Please note, the manager has the flexibility to use derivatives and to invest in emerging markets, both of which add risk to the fund.
Jeremy Podger seeks to exploit share price weakness, often caused by other investors misunderstanding a company's valuation or underestimating its growth potential. The companies in which the manager invests fit within one of three categories:
Exceptional Value – 44% of the portfolio
These are companies where the manager has identified a catalyst that he believes could drive a company's earnings growth ahead of expectations. Citigroup is an example. The US based bank has a significant presence in emerging markets, which is a high-growth area, and has been experiencing improved earnings and a strengthened balance sheet.
Corporate Change – 34% of the portfolio
These are businesses that are undergoing change, whether through restructuring, M&A or spin-offs. Royal Dutch Shell is a current example. The acquisition of BG Group enhances the businesses overall portfolio and creates economies of scale. The business is also undergoing a multi-year restructuring program, with a focus on cost control and cash generation.
Unique Businesses – 24% of the portfolio
The final portion of the fund is invested in unique businesses, with a dominant industry position, strong growth and the ability to raise prices without reducing demand. These holdings have tended to be held for a longer period than stocks in the other two categories. Walt Disney is a current example. This US entertainment business has a powerful brand and dominant TV franchises in US sports, entertainment and kids, and continued growth potential.
Jeremy Podger assumed management of this fund in March 2012. Since this time, it has risen 135.8% compared with 108.7% for the FTSE All World Index and 92.3% for the average fund in the sector, although please remember past performance is not a guide to future returns.
|Annual Percentage Growth|
| Oct 12 -
| Oct 13 -
| Oct 14 -
| Oct 15 -
| Oct 16 -
|Fidelity Global Special Situations||29.05||9.47||11.26||28.64||16.95|
|FTSE All World||24.33||8.82||4.25||29.96||13.86|
Past performance is not a guide to future returns. Source: Lipper IM *to 31/10/17
At 24.6% technology companies are well represented within the portfolio, which has been to the benefit of performance as the sector has performed well over the past year. The manager’s strong stock selection within the sector has also contributed positively to returns. An investment in Nvidia, a graphics chip maker, has performed particularly well as the company experienced strong growth from a number of different areas including gaming and car computers. Japanese semiconductor manufacturer Sumco, another key contributor, has benefited from improved investor sentiment around an expected increase in demand for silicon wafers from smartphone makers.

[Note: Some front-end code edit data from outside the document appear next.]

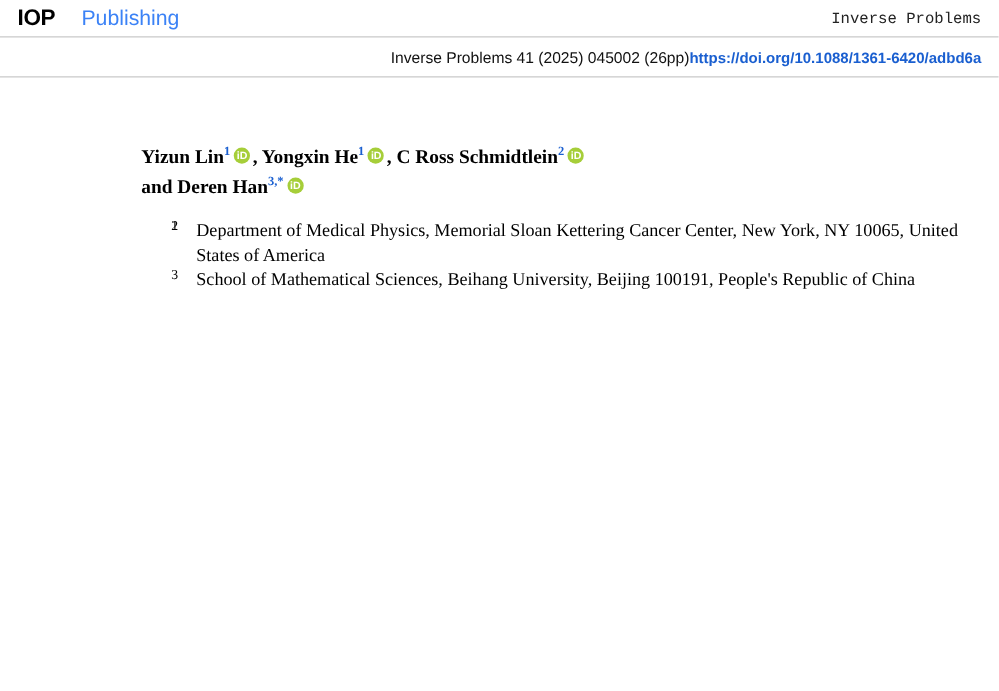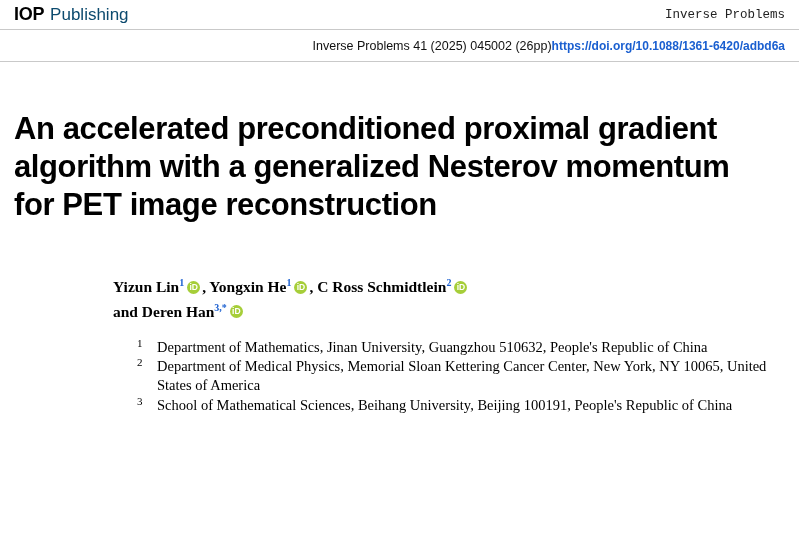--- a/index.html
+++ b/index.html
@@ -37,22 +37,22 @@
     font-family: "Liberation Sans", sans-serif;
   }
   .brand-iop {
     font-weight: bold;
     font-size: 18px;
     letter-spacing: -0.3px;
     color: #000;
   }
   .brand-pub {
     font-size: 17px;
-    margin-left: 6px;
-    color: #0c4a6e;
+    margin-left: 21px;
+    color: #3b82f6;
     font-weight: 400;
   }
   .journal-right {
     font-family: Liberation Mono, monospace;
     font-size: 12.5px;
     color: #222;
   }
 
   
   .citebar {
@@ -163,31 +163,29 @@
       <span class="brand-pub">Publishing</span>
     </div>
     <div class="journal-right">Inverse Problems</div>
   </div>
 
   <div class="citebar">
     <div class="cite-left">Inverse Problems 41 (2025) 045002 (26pp)</div>
     <a class="cite-doi" href="#">https://doi.org/10.1088/1361-6420/adbd6a</a>
   </div>
 
-  <h1 class="title">An accelerated preconditioned proximal gradient algorithm with a generalized Nesterov momentum for PET image reconstruction</h1>
 
   <div class="authors">
     <span>Yizun Lin</span><sup>1</sup><span class="orcid"></span><span>, Yongxin He</span><sup>1</sup><span class="orcid"></span><span>, C Ross Schmidtlein</span><sup>2</sup><span class="orcid"></span><br>
     <span>and Deren Han</span><sup>3,*</sup><span class="orcid"></span>
   </div>
 
   <div class="affils">
     <div class="affil">
       <span class="marker">1</span>
-      <span>Department of Mathematics, Jinan University, Guangzhou 510632, People's Republic of China</span>
     </div>
     <div class="affil">
       <span class="marker">2</span>
       <span>Department of Medical Physics, Memorial Sloan Kettering Cancer Center, New York, NY 10065, United States of America</span>
     </div>
     <div class="affil">
       <span class="marker">3</span>
       <span>School of Mathematical Sciences, Beihang University, Beijing 100191, People's Republic of China</span>
     </div>
   </div>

Elsewhere, the fund’s investments in US financials companies benefited from the prospect of higher profitability due to rising interest rates, and the potential for reduced regulation under Donald Trump’s government. Investments in Citigroup and Citizens Financial Group performed well. In Europe, an investment in Commerzbank also performed well as investors acknowledged its improving balance sheet.
Meanwhile, the fund’s investments in consumer good companies, such as Koninklijke Ahold Delhaize and Molson Coors Brewing, have detracted from recent returns. The former, a Dutch supermarket that operates across Europe and the US, performed poorly on the back of pressure from its competitors and food deflation in the US. The manager remains optimistic as he expects mergers to bolster the business through this period of weaker demand.